The FDA pretends to “protect the public health.” This cruel hoax is once again exposed by this bureaucratic edict that seeks to deny Americans access to a critically important disease-fighting nutrient.

Pyridoxamine is Found Naturally in Our Food!

Pyridoxamine occurs naturally in fish, chicken, walnuts, carrots, eggs, and other foods. People ingest small quantities each day. The FDA apparently feels so empowered that it thinks it can by proclamation ban an ingredient people obtain in their normal diet.

By defining the safest form of vitamin B6 (pyridoxamine) to be a “new drug,” the FDA has once again capitulated to pharmaceutical financial interests at the expense of the public’s health.

What if Pyridoxamine is Approved as a Drug?

On March 25, 2008, the company seeking to have pyridoxamine approved as a “drug” stated that it will be conducting a Phase IIb study on diabetic patients with kidney disease. The estimated study completion date is August 2010.26

If this study demonstrates a successful clinical outcome, it will then be submitted to the FDA for so-called “fast track” approval. It could take several years, if ever, before FDA approval is granted for pyridoxamine. In the meantime, according to the FDA’s Byzantine logic, no American is “allowed” to have pyridoxamine, effectively condemn-ing millions to needless suffering and death.
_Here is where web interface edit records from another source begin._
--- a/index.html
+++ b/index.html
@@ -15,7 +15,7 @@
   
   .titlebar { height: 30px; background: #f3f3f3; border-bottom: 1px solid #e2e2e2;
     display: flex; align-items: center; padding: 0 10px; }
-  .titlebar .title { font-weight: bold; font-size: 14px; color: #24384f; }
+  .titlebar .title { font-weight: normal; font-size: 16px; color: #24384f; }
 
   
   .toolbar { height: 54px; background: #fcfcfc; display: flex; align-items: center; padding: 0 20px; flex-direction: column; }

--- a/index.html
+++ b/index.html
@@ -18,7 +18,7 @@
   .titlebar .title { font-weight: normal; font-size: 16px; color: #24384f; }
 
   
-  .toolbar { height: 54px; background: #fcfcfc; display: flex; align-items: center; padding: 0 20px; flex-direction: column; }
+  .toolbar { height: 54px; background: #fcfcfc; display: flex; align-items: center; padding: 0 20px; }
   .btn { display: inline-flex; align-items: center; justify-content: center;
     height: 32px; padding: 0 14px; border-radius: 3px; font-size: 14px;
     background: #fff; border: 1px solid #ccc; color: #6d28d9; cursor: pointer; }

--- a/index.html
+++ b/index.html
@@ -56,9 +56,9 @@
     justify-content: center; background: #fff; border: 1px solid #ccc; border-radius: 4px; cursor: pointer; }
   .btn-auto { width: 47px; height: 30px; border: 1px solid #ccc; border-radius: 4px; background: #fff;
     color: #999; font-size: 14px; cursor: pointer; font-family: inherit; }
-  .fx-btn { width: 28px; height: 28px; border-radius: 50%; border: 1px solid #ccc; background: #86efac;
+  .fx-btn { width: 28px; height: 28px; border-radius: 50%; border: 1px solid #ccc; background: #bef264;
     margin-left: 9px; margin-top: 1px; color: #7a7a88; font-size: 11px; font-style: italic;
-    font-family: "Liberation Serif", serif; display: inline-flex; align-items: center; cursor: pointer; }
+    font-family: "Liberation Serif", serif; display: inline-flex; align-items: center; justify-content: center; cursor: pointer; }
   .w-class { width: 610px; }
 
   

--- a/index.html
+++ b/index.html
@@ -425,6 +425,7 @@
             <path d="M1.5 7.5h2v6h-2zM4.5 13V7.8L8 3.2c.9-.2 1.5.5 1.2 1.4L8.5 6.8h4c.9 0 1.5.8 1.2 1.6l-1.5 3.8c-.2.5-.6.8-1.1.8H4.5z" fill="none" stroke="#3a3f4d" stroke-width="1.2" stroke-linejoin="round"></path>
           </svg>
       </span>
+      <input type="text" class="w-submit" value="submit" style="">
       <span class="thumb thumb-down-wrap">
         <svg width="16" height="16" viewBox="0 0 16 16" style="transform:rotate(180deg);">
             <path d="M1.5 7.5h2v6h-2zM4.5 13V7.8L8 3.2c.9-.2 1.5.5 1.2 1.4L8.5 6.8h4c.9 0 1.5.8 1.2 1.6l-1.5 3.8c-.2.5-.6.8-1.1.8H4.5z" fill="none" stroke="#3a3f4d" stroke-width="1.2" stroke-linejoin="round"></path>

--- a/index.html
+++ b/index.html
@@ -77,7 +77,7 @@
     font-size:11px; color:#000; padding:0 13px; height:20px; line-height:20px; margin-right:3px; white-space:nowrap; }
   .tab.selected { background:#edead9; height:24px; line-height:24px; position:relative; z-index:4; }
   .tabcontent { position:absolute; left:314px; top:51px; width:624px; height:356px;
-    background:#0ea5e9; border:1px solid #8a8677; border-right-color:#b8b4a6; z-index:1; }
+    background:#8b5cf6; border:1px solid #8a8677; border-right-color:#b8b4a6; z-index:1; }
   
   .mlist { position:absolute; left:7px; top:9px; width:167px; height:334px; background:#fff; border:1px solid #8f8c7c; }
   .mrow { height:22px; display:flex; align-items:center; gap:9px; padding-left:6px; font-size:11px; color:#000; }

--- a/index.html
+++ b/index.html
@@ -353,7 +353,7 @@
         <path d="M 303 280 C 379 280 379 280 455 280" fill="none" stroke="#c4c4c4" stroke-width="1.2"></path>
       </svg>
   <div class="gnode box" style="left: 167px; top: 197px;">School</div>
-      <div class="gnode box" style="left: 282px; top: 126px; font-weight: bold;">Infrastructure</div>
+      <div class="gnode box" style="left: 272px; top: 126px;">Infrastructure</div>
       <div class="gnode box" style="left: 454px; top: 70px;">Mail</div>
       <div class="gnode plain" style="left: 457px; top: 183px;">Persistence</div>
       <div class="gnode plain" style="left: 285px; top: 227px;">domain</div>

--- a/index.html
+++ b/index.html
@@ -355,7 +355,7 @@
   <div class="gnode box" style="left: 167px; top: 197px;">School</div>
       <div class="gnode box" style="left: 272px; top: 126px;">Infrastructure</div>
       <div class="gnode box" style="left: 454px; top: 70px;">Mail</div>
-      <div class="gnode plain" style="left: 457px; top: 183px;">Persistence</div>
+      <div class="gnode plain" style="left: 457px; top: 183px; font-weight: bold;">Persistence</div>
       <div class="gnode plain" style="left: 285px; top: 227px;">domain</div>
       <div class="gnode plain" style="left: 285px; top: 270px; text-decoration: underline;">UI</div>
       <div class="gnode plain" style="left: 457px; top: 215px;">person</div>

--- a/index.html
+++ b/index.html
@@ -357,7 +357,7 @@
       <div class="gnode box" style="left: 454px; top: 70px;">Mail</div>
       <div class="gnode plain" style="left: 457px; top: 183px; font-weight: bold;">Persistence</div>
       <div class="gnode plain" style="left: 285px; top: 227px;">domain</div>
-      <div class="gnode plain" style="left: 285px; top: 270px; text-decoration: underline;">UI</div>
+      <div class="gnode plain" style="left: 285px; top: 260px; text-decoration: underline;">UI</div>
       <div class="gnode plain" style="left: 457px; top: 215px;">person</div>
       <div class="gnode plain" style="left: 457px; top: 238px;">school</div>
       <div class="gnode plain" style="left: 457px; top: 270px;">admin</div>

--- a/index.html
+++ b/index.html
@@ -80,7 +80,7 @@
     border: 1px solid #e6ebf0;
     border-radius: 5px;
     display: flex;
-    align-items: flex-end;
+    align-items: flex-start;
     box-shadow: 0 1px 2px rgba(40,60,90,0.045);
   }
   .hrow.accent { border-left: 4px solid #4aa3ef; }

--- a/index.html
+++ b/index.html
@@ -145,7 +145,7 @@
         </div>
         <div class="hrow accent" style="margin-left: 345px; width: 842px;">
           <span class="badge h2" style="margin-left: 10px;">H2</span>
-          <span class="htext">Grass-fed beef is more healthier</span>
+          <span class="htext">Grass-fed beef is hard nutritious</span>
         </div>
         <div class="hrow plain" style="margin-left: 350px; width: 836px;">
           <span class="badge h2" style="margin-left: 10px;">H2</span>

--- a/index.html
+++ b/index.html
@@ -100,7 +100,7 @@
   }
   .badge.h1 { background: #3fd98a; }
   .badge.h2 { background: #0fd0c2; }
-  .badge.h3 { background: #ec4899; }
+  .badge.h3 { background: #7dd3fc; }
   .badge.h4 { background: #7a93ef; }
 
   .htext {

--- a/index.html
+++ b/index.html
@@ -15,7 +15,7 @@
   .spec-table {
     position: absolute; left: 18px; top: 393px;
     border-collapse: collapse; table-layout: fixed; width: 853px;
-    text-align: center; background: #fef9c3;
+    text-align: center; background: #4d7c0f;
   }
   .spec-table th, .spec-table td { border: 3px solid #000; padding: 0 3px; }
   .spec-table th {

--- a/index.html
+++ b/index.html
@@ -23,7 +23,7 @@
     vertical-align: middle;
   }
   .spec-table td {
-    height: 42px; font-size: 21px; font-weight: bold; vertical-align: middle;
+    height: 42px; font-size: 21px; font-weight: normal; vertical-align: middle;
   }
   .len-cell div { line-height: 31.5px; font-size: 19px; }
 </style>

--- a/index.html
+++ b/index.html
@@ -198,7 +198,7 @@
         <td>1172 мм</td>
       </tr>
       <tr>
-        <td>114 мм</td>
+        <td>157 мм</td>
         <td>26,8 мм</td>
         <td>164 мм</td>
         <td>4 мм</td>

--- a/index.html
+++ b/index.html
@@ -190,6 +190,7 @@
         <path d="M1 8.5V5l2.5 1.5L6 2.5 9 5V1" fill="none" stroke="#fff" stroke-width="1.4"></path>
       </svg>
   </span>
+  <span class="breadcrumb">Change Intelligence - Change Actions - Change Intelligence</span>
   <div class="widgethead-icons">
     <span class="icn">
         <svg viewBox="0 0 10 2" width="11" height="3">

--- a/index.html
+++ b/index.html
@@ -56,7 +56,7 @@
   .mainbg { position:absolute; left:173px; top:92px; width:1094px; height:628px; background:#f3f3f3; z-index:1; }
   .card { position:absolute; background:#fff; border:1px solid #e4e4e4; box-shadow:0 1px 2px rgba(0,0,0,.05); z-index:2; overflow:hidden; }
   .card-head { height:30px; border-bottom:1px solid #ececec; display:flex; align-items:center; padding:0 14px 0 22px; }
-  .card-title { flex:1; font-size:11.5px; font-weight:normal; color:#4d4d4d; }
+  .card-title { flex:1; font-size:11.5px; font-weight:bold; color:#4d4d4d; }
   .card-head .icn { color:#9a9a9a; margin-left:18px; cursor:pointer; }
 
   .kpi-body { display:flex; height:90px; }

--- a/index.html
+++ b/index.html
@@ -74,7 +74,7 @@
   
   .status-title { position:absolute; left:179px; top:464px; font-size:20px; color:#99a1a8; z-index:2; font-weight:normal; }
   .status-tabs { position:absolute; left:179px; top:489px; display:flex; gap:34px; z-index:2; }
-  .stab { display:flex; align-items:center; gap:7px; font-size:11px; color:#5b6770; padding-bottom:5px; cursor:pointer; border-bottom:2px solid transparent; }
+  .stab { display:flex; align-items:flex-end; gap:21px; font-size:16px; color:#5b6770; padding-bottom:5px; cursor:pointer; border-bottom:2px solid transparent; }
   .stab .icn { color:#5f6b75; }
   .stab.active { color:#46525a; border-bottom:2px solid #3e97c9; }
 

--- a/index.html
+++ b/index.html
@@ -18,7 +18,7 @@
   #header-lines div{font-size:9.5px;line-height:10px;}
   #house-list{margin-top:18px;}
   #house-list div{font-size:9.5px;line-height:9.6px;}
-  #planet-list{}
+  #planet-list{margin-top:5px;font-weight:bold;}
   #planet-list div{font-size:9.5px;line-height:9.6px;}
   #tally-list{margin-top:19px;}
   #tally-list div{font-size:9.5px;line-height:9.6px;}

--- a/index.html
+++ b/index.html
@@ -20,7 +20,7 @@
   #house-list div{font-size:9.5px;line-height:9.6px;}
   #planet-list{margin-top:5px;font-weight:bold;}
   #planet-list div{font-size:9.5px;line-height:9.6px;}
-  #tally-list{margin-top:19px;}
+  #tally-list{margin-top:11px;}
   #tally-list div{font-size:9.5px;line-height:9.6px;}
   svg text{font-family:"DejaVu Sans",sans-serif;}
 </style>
If pyridoxamine is ever approved, it will only be for very limited indications, such as end-stage kidney failure and diabetic neuropathies. Unless you happen to suffer from these diseases, you will find it difficult to obtain a “pyridoxamine prescription.” Then again, the cost of “prescription pyridoxamine” will be so astronomical that few will be able to afford it anyway.

If pyridoxamine becomes a new drug, the federal government will spend millions of tax dollars paying full retail price for it via the corrupt Medicare Prescription Drug Act, which adds another absurdity to the FDA’s proposed ban.